31. Dezember 1965: Tanne für Kossygin

31.12.2015, 07:00 Uhr
31. Dezember 1965: Tanne für Kossygin

© Ulrich

Mit fünf Ländern werden Pakete ausgetauscht: mit der Tschechoslowakei, der Sowjetunion, der Mongolischen Volksrepublik, mit Nordkorea und der Volksrepublik China. Oft liegen zwischen Aufgabe- und Bestimmungsort 10.000, 20.000 und mehr Kilometer: alle Sendungen dieser Art, auch aus Südamerika und Kanada, die auf dem Landweg durch Deutschland für diese Länder bestimmt sind, müssen Nürnberg passieren. Insgesamt gibt es in der Bundesrepublik 17 solche Umschlagplätze, die alle in Grenznähe liegen. Die Nürnberg-Route ist zweifelsohne die interessanteste.

Auch nach den Weihnachtsfeiertagen türmen sich die Sendungen zu Bergen. Oft werden an zwei Tagen rund 1.500 Stück abgefertigt. Für die Beamten ist die Arbeit zwar ungemein fesselnd, aber auch mühevoll: jedes Auslandspaket ist in eine Frachtliste einzutragen; es muß darauf geachtet werden, daß es richtig frankiert ist; es wird zwischen den Gewichtseinheiten ein, drei, fünf, zehn, 15 und 20 Kilogramm unterschieden. Für die Freimachung gilt die internationale Währung (Goldfranken = 1,307 DM). Jedes Land schickt eine monatliche Abrechnung an das Weltpostamt, das den Ausgleich vornimmt. Der Schriftverkehr wird in französischer Sprache geführt, damit kein Sprachgewirr wie beim Turmbau zu Babel entsteht.

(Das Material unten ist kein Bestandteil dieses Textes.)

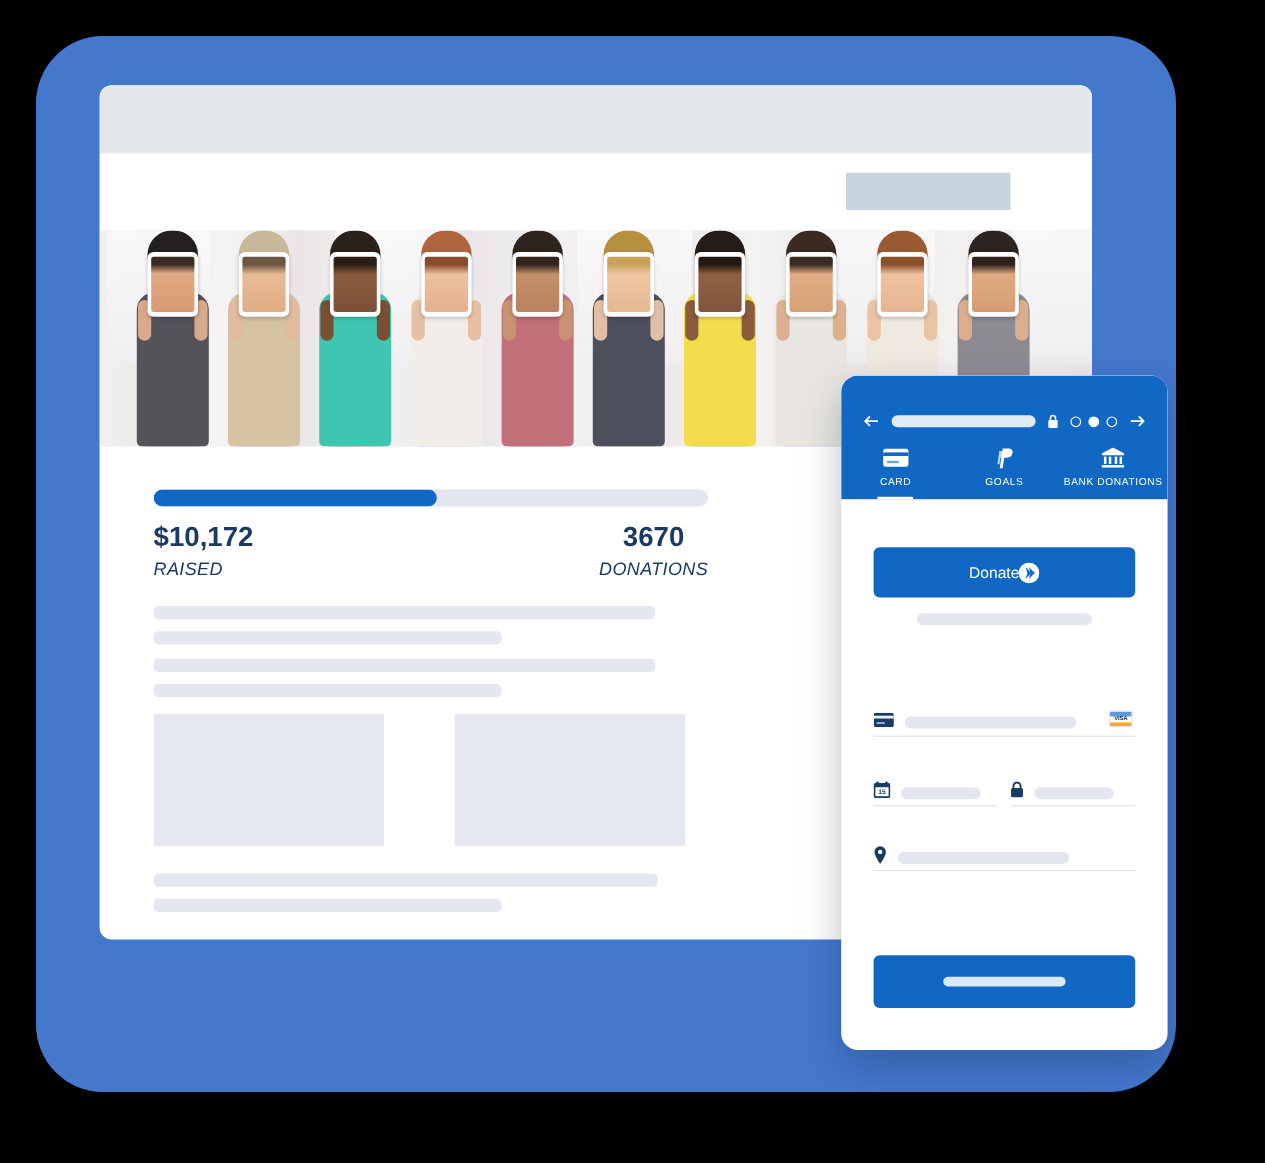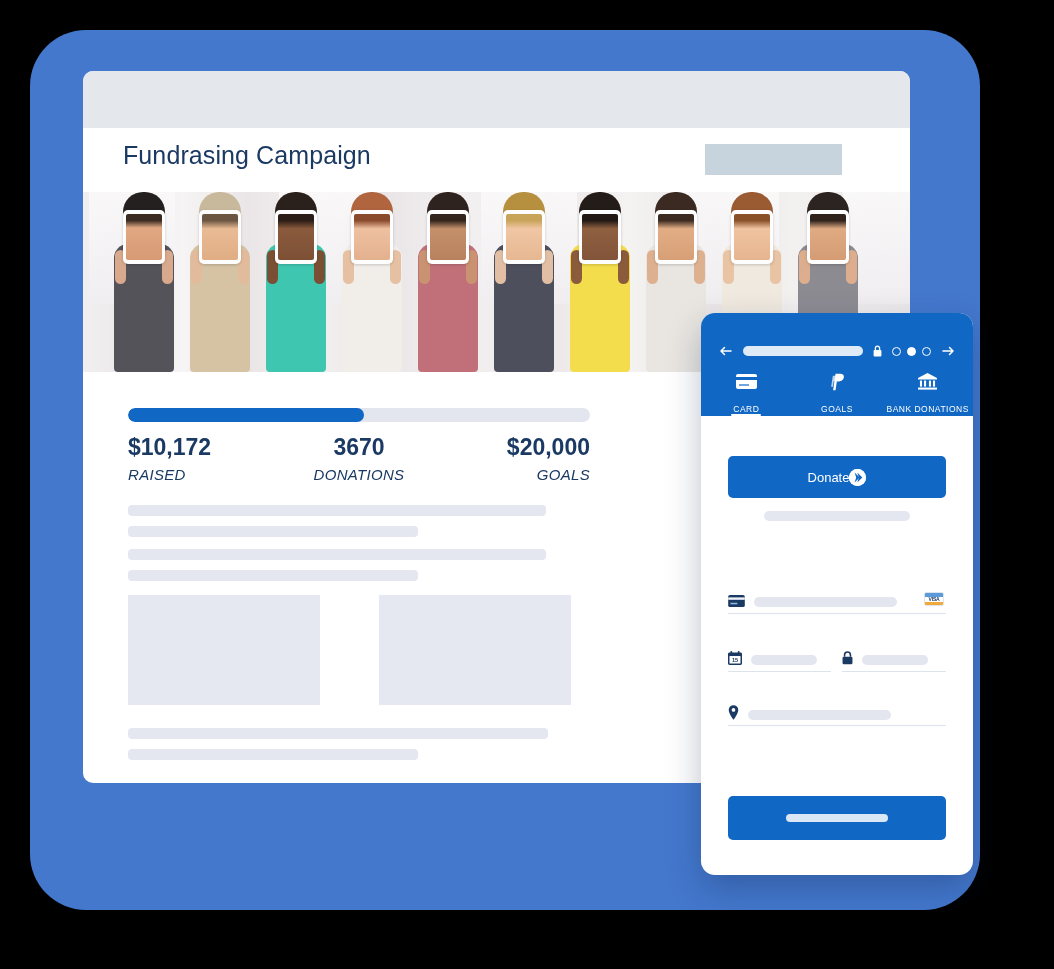--- a/index.html
+++ b/index.html
@@ -336,7 +336,6 @@
     <div class="browser-chrome"></div>
     <div class="browser-titlebar"></div>
 
-    <div class="page-title">Fundrasing Campaign</div>
     <div class="header-badge"></div>
 
     <div class="hero">

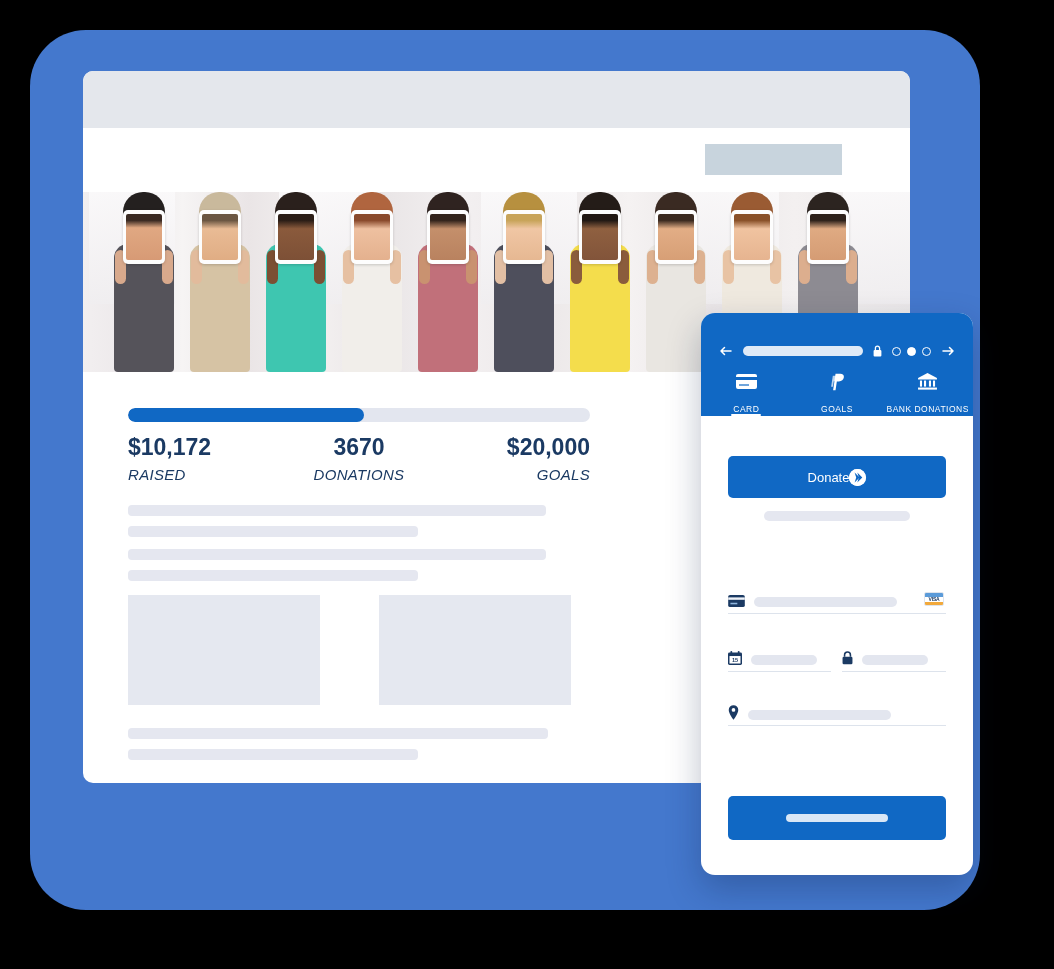--- a/index.html
+++ b/index.html
@@ -220,7 +220,6 @@
     justify-content: flex-start;
     position: relative;
     padding-top: 1px;
-    gap: 8px;
   }
   .tab-icon { height: 19px; display: flex; align-items: center; justify-content: center; }
   .tab-label {

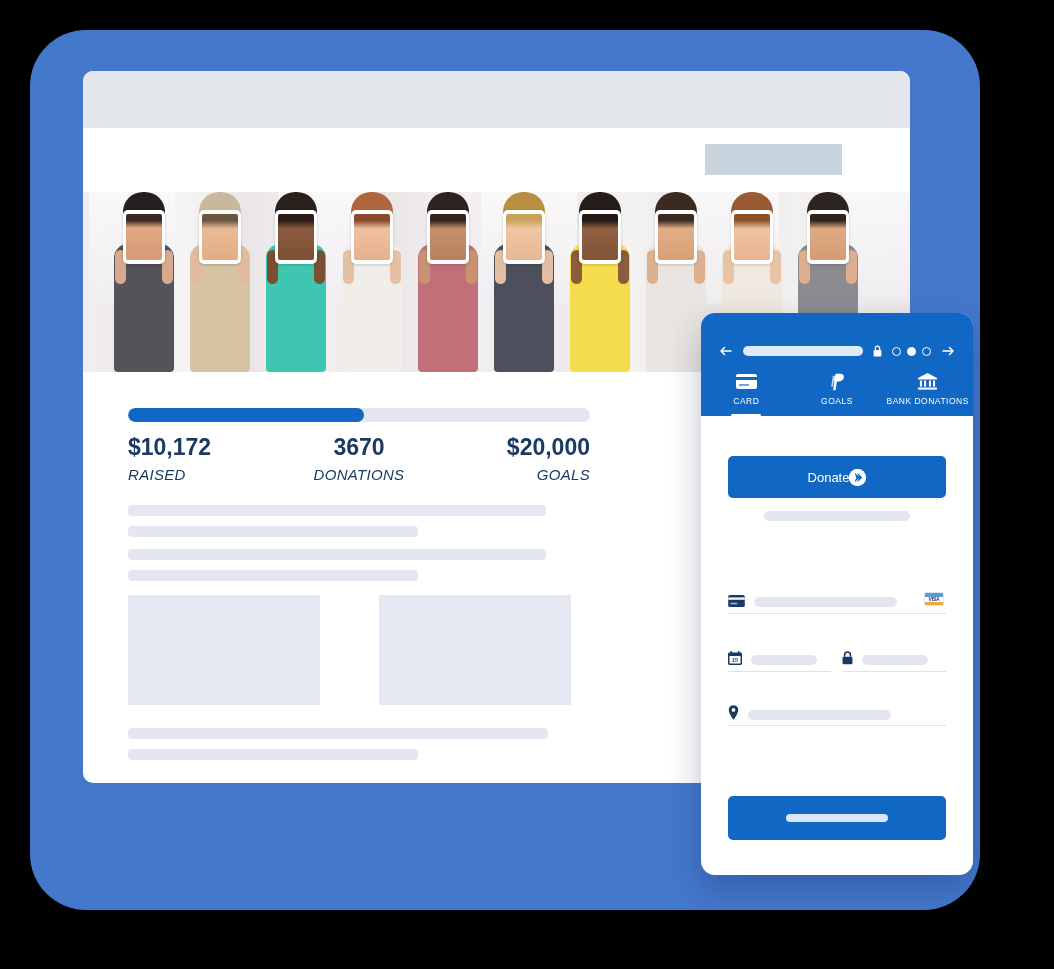--- a/index.html
+++ b/index.html
@@ -468,10 +468,6 @@
       <div class="stat center">
         <div class="stat-value">3670</div>
         <div class="stat-label">DONATIONS</div>
-      </div>
-      <div class="stat right">
-        <div class="stat-value">$20,000</div>
-        <div class="stat-label">GOALS</div>
       </div>
     </div>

In der Regel werden die Pakete und Päckchen in Postsäcke verpackt und versiegelt: lediglich in die CSSR werden sie offen in den Paketwagen geschichtet. Meistens enthalten die Sendungen in die angeführten Länder Handelsware. Aber es sind auch Geschenke dabei: in der Auslandspackkammer verraten die Düfte, daß auch Obst, Lebkuchen usw. verschickt werden. Ferner passiert viel Fachliteratur, vor allem in die Tschechoslowakei die Grenze zwischen Ost und West.

Im Verhältnis entfallen auf 1.500 Sendungen in den Osten nur 500 in die umgekehrte Richtung. Alle Pakete und Päckchen, die in Nürnberg ankommen, werden an die zuständigen Zollorte weitergeleitet. Natürlich kann der Kunde auch der Post die Zollabfertigung überlassen. Wie weit die Brüder und Schwestern im zweigeteilten Deutschland auseinanderstehen, beweist die Tatsache: in alle Ostblockländer können versiegelte Wertpakete bis zu 100.000 DM verschickt werden, in die Ostzone – nicht!

Einmal im Jahr werden hüben und drüben die Weltanschauungen vergessen: man schickt sich Glückwunschkarten zu Weihnachten. Heuer trafen bei Oberamtmann Ludwig Müller, dem Leiter des Postamts 3, Botschaften aus Prag, Japan, China, Moskau und – eine rote Karte aus China ein. Sie war nur mit chinesischen Schriftzeichen versehen. Offenbar werden Nürnbergs Postbeamte selbst des Chinesischen für kundig gehalten. Indes: bis jetzt ist noch niemand hinter den Sinn des Textes gekommen.